You will need a csv with the following columns

  • scaled_PP (output from callAlign)

  • TIL_Class (output from callAlign)

  • variables of interest (can be any valid column name, code will grab all)

    • Note: this code will use ALL columns (excludes survival columns from descriptive stats), so please trim any excess columns before running
  • Column of 0s and 1s indicating outcome censor status names survCensor

    • This code expects right censored data, with 0's indicating censor and 1's indicating event
  • Column of time to event (numeric), whatever your endpoint of choice may be, named survTime

    • You may use different colnames for censor and time, but they must be specific in the call (see samples)

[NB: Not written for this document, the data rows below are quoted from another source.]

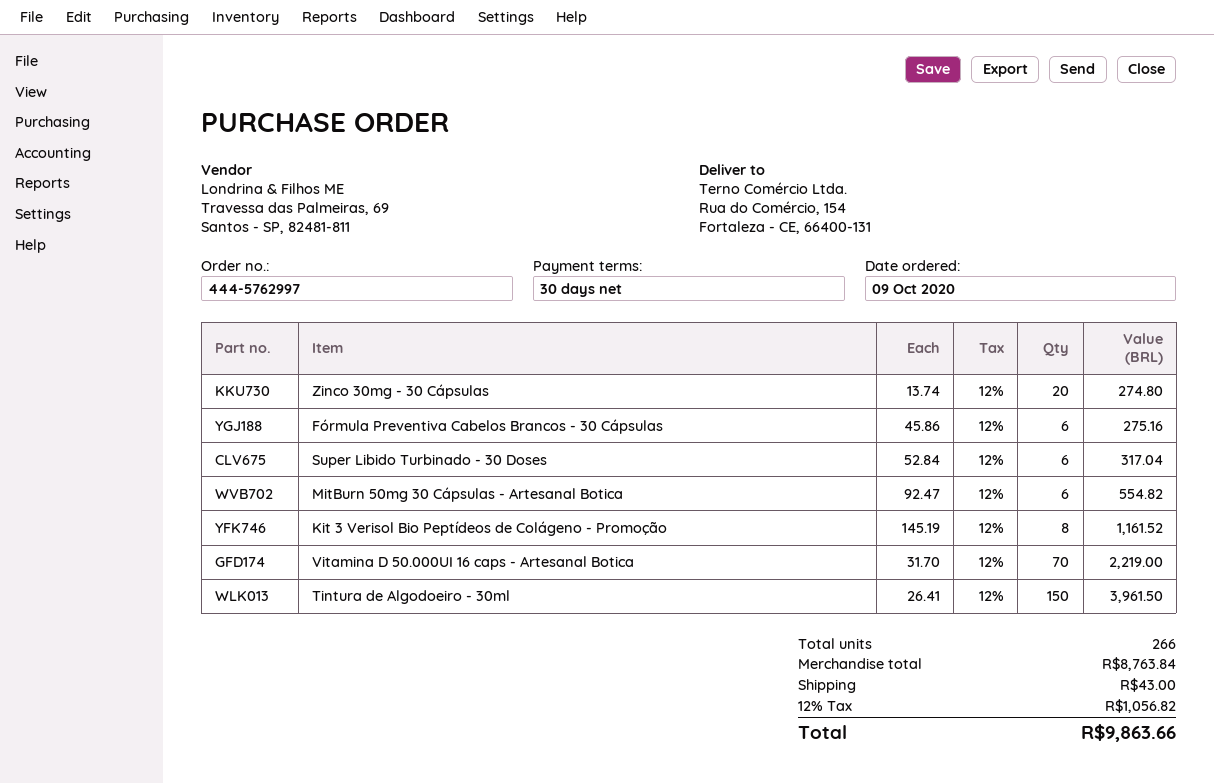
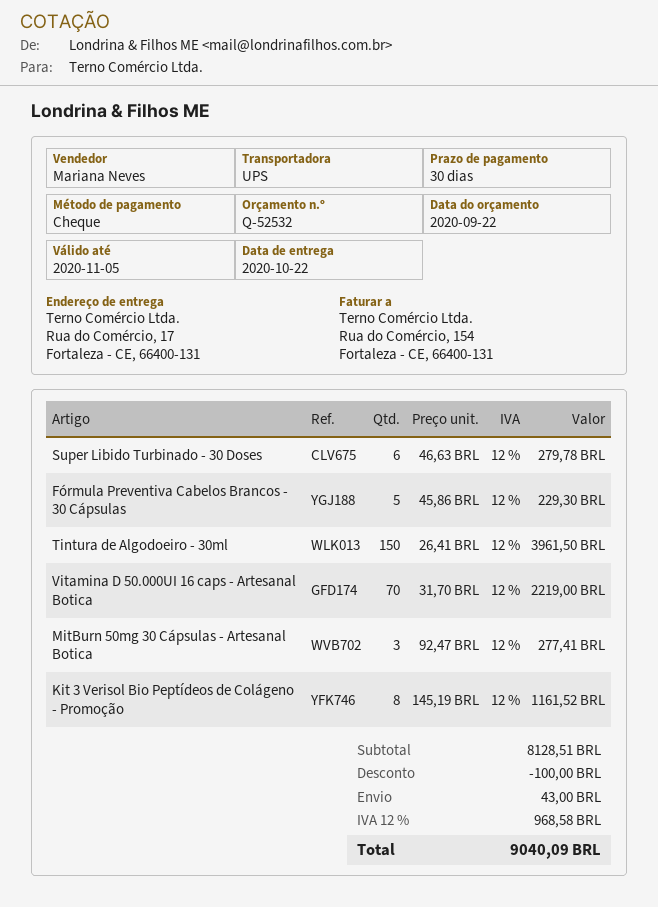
ship to: Rua do Comércio, 154, Fortaleza - CE, 66400-131 -> Rua do Comércio, 17, Fortaleza - CE, 66400-131
Zinco 30mg - 30 Cápsulas: 20 x 13.74 = 274.80 -> none
Fórmula Preventiva Cabelos Brancos - 30 Cápsulas: 6 x 45.86 = 275.16 -> 5 x 45.86 = 229.30
Super Libido Turbinado - 30 Doses: 6 x 52.84 = 317.04 -> 6 x 46.63 = 279.78
MitBurn 50mg 30 Cápsulas - Artesanal Botica: 6 x 92.47 = 554.82 -> 3 x 92.47 = 277.41
subtotal: 8763.84 -> 8128.51
discount: none -> 100.00
tax: 12% = 1056.82 -> 12% = 968.58
total: 9863.66 -> 9040.09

    Command line options and defaults

    • -p -- csvPath: "" ## Path to csv to analyze (will assume it is in basedir [/data] of mounted volume)
    • -s -- excludeSurv ## If passed, code will skip survival analyses portion
    • -t -- survTime: "survivalA" ## Column name in csv with time to event
    • -c -- survCensor: .5 ## Column name in csv indicating if patient is censored (0) or has an event (1)
    • -h -- help ## Print help

Output

  • A pdf or html of descriptive statistics and survival correlations (if requested)
  • A csv of stratification metrics
    • Do we want to write test outcomes for each plot?
    • Do we want to write Hazard ratios and confidence intervals for each group?

Sample calls

To run using all defaults, run

docker run -v /PATH/TO/BASEDIR:/data til_analyses callAnalytics.sh -p CSVFILENAME

To run with different survival column names

docker run -v /PATH/TO/BASEDIR:/data til_analyses callAnalytics.sh -p CSVFILENAME -c censorColname -t timeColName

To run without survival information

docker run -v /PATH/TO/BASEDIR:/data til_analyses callAnalytics.sh  -p CSVFILENAME -s FALSE

Happy analyzing! Please report any issues you may find through the issues tab.